There used to be an honorable, progressive reason why programmers and scientists had “only” upper-middle-class incomes: the surplus was being reinvested into further research. Unfortunately, that’s no longer the case: short-term thinking, a culture of aggressive self-interest, and mindless cost-cutting have been the norm since the Reagan Era. At this point, the surplus accrues to a tiny set of well-connected people, mostly in the Bay Area: venture capitalists and serial tech executives paying themselves massive salaries that come out of other peoples’ hard work. However, a great deal of this surplus is spent not on executive-level (and investor-level) pay but into another, related, sink: executive slack. Simply put, the industry tolerates a great deal of mismanagement simply because it can do so and still be profitable. That’s where “Agile” and Scrum come from. Technology companies don’t succeed because of that heaping pile of horseshit, but in spite of it. It takes about five years for Scrum to kill a tech company, whereas in a low-margin business it would kill the thing almost instantly.

Where this all goes

Programmers and executives are fundamentally different in how they see the world, and the difference in Sturgeon Filters is key to understanding why it is so. People who are never told that they are wrong will begin to believe that they’re never wrong. People who are constantly told that they’re wrong (because they made objective errors in a difficult formal language) and forced to keep working until they get it right, on the other hand, gain an appreciation for their own fallibility. This results in a cultural clash from two sets of people who could not be more different.

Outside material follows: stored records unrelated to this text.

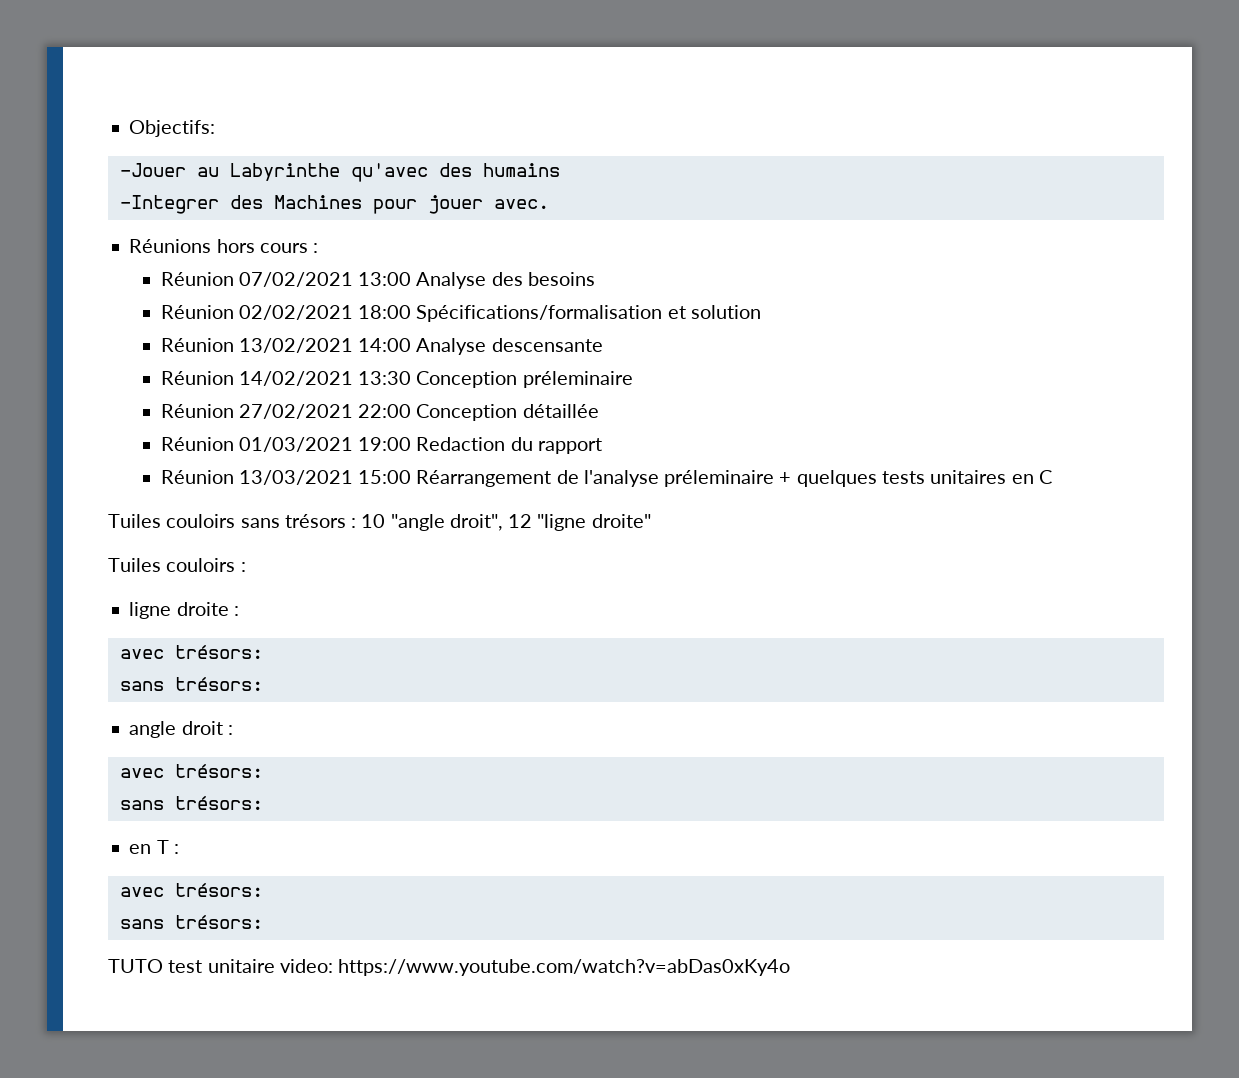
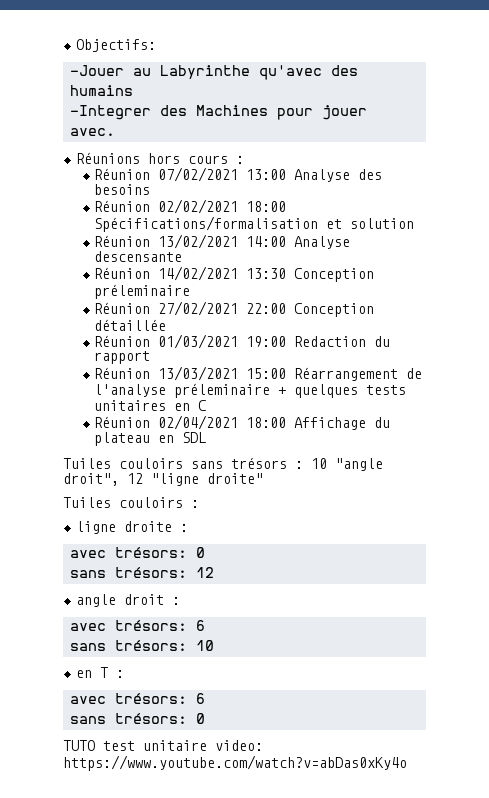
(1052, 477) none -> [94,415,391,430] [94,432,207,446] // Réunion 02/04/2021 18:00 Affichage du plateau en SDL
[119,677,263,691] // sans trésors: -> [196,547,206,558] [70,567,215,578] 0 // sans trésors: 12
[119,796,263,810] // sans trésors: -> [196,620,206,631] [70,640,215,651] 6 // sans trésors: 10
[119,915,263,929] // sans trésors: -> [196,693,206,704] [70,713,206,724] 6 // sans trésors: 0

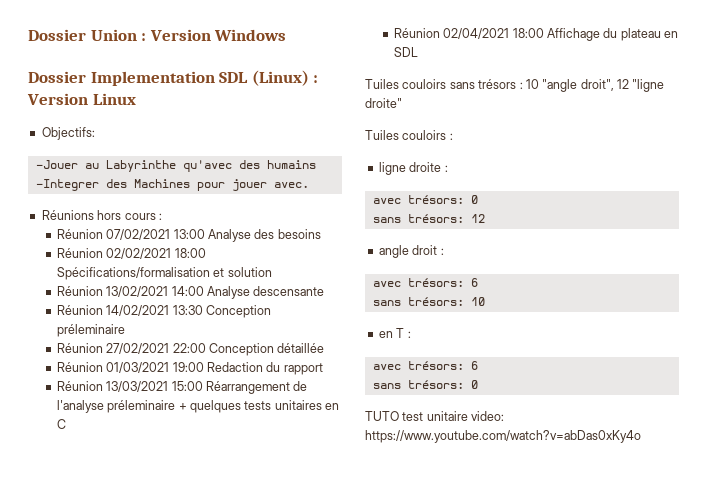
(76, 45) none -> [28,29,287,41] [28,70,319,86] [27,93,136,105] Dossier Union : Version Windows // Dossier Implementation SDL (Linux) : Version Linux //

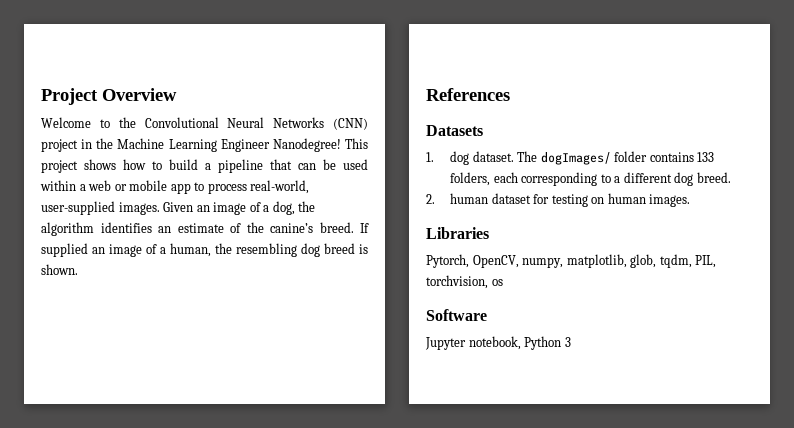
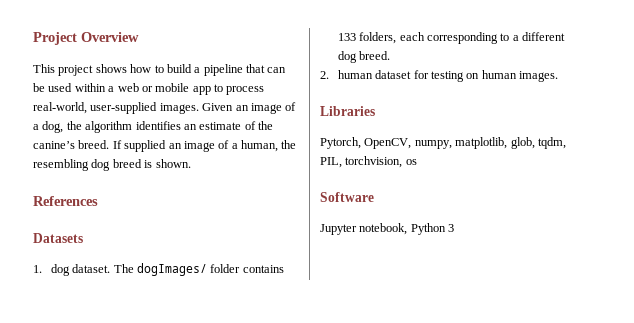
[41,117,368,130] [41,138,341,152] Welcome to the Convolutional Neural Networks (CNN) project in the Machine Learning Engineer Nanodegree! -> (139, 37) none

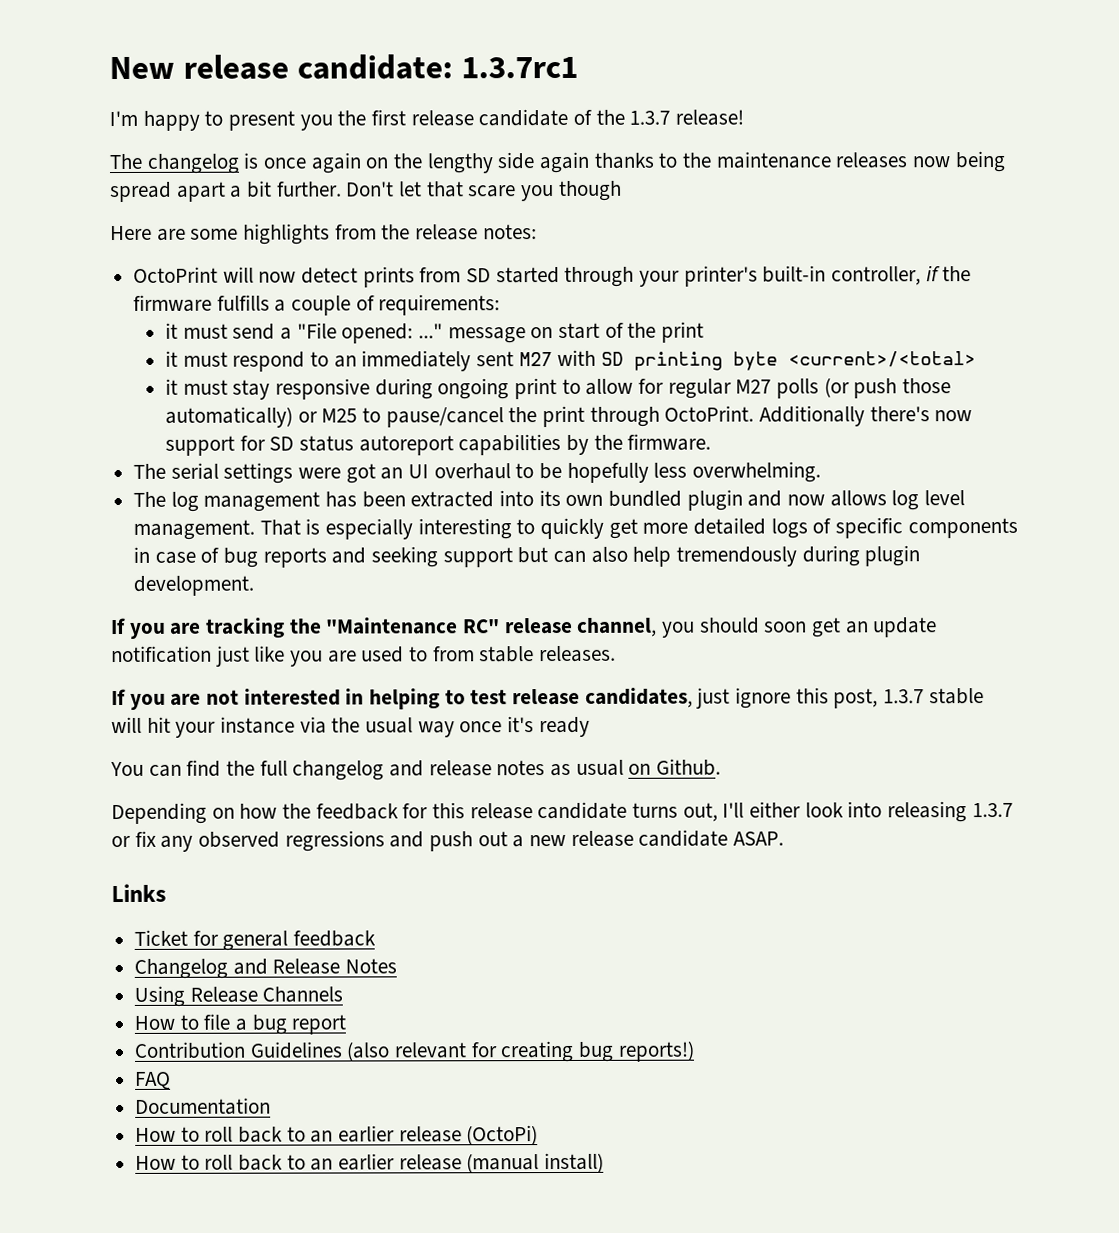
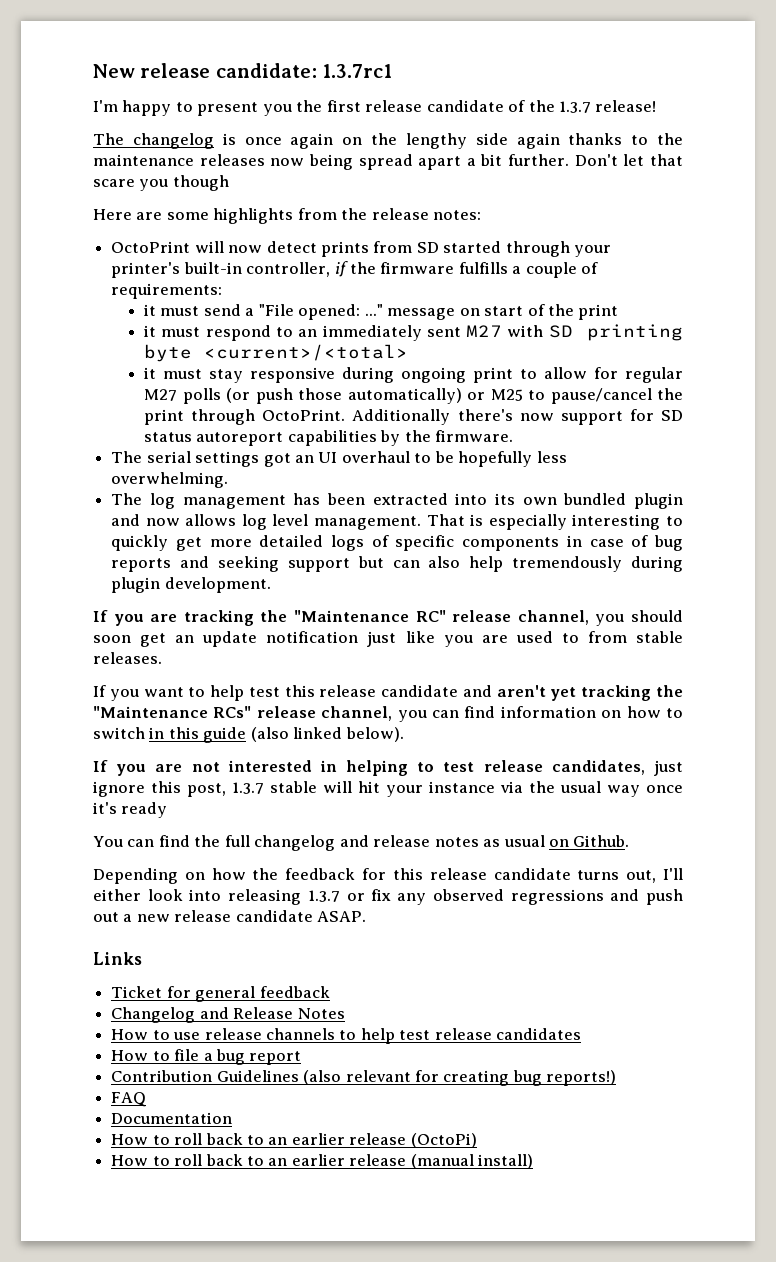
[298,467,342,479] were -> (260, 459) none
(617, 654) none -> [93,685,683,701] [93,706,683,722] [93,727,404,743] // If you want to help test this release candidate and aren't yet tracking the "Maintenance RCs" release channel, you can find information on how to switch in this guide (also linked below).
[134,985,344,1007] Using Release Channels -> [111,1028,582,1044] How to use release channels to help test release candidates

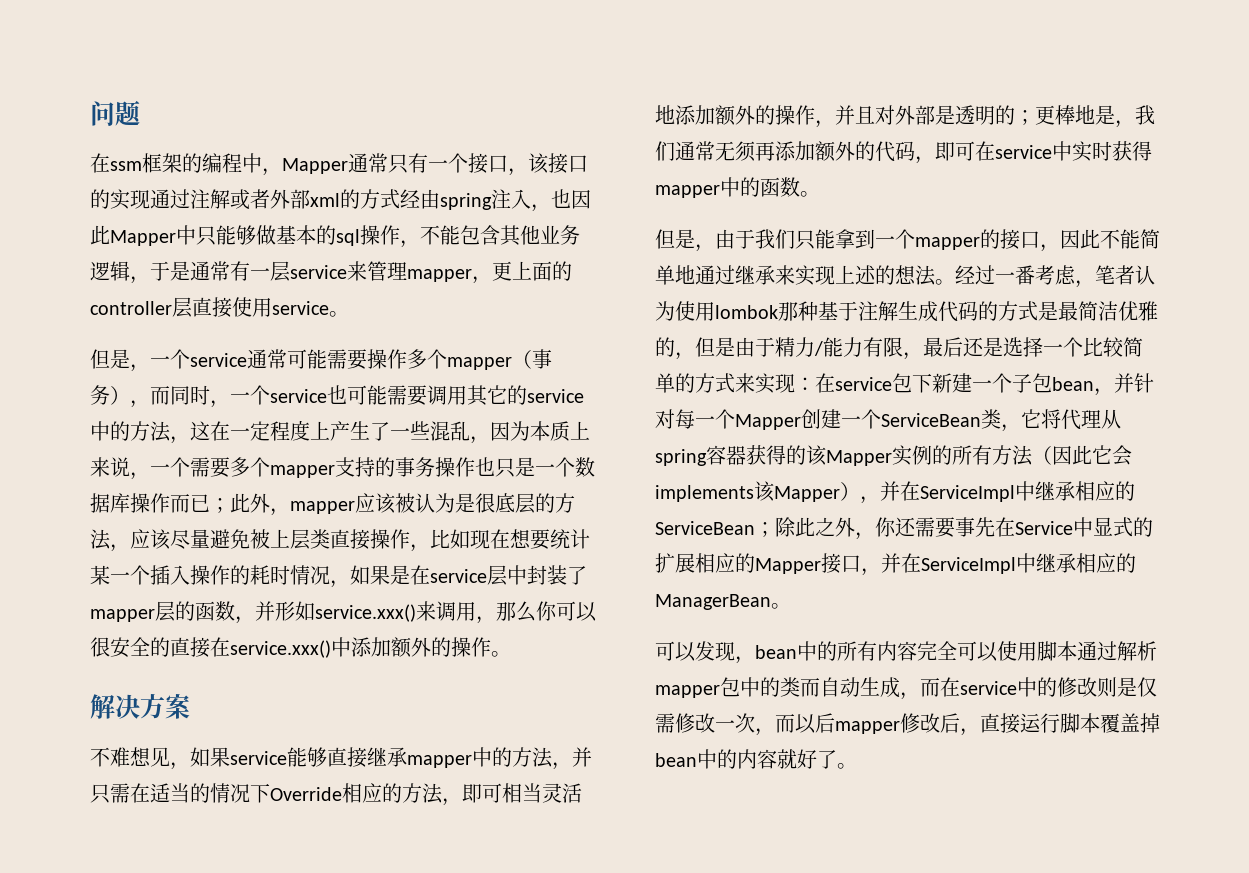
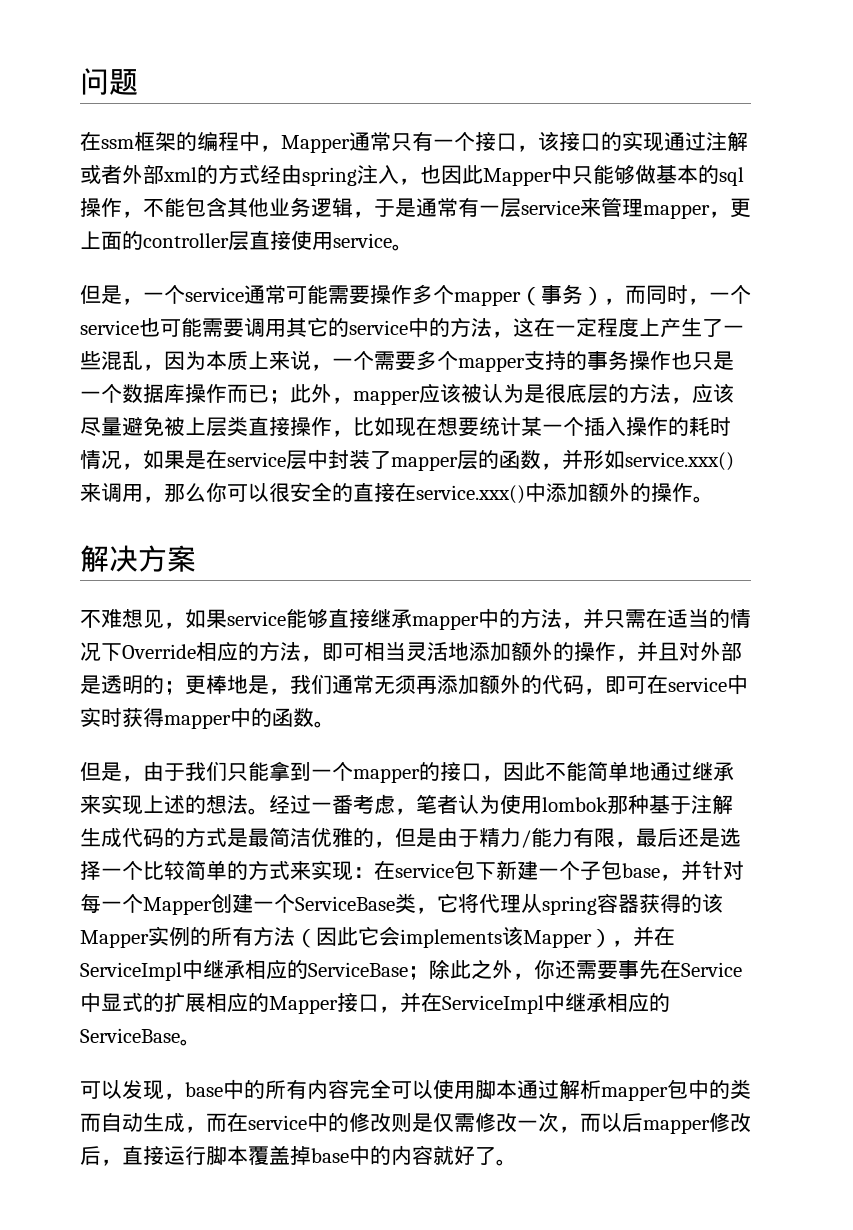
[1052,377,1094,391] bean -> [622,863,660,878] base
[881,413,981,427] ServiceBean -> [295,896,395,911] ServiceBase
[655,521,755,535] ServiceBean -> [308,962,408,977] ServiceBase
[655,594,771,610] ManagerBean -> [80,1028,180,1043] ServiceBase
[755,645,797,659] bean -> [185,1082,223,1097] base
[655,753,697,767] bean -> [311,1148,349,1163] base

To be a programmer in business is painful because of this mismatch: your subordinates live in a world of formal logic and deterministic computation, and your superiors live in the human world, which is one of psychological manipulation, emotion, and social-proof arbitrage. I’ve often noted that programming interviews are tough not because of the technical questions, but because there is often a mix of technical questions and “fit: questions in them, and while either category is not terribly hard on its own, the combination can be deadly. Technical questions are often about getting the right answer: the objective truth. For a contrast, “fit” questions like “What would you do if given a deadline that you found unreasonable?” demand a plausible and socially attractive lie. (“I would be a team player.”) Getting the right answer is an important skill, and telling a socially convenient lie is also an important skill… but having to context-switch between them at a moment’s notice is, for anyone, going to be difficult.

In the long term, however, this cultural divergence seems almost destined to subordinate software engineers, inappropriately, to business people. A good software engineer is aware of all the ways in which he might be wrong, whereas being an executive is all about being so thoroughly convinced that one is right that others cannot even conceive of disagreement– the “reality distortion field”. The former job requires building an airtight Sturgeon Filter so that crap almost never gets through; the latter mandates tearing down one’s Sturgeon Filter and proclaiming loudly that one’s own crap doesn’t stink.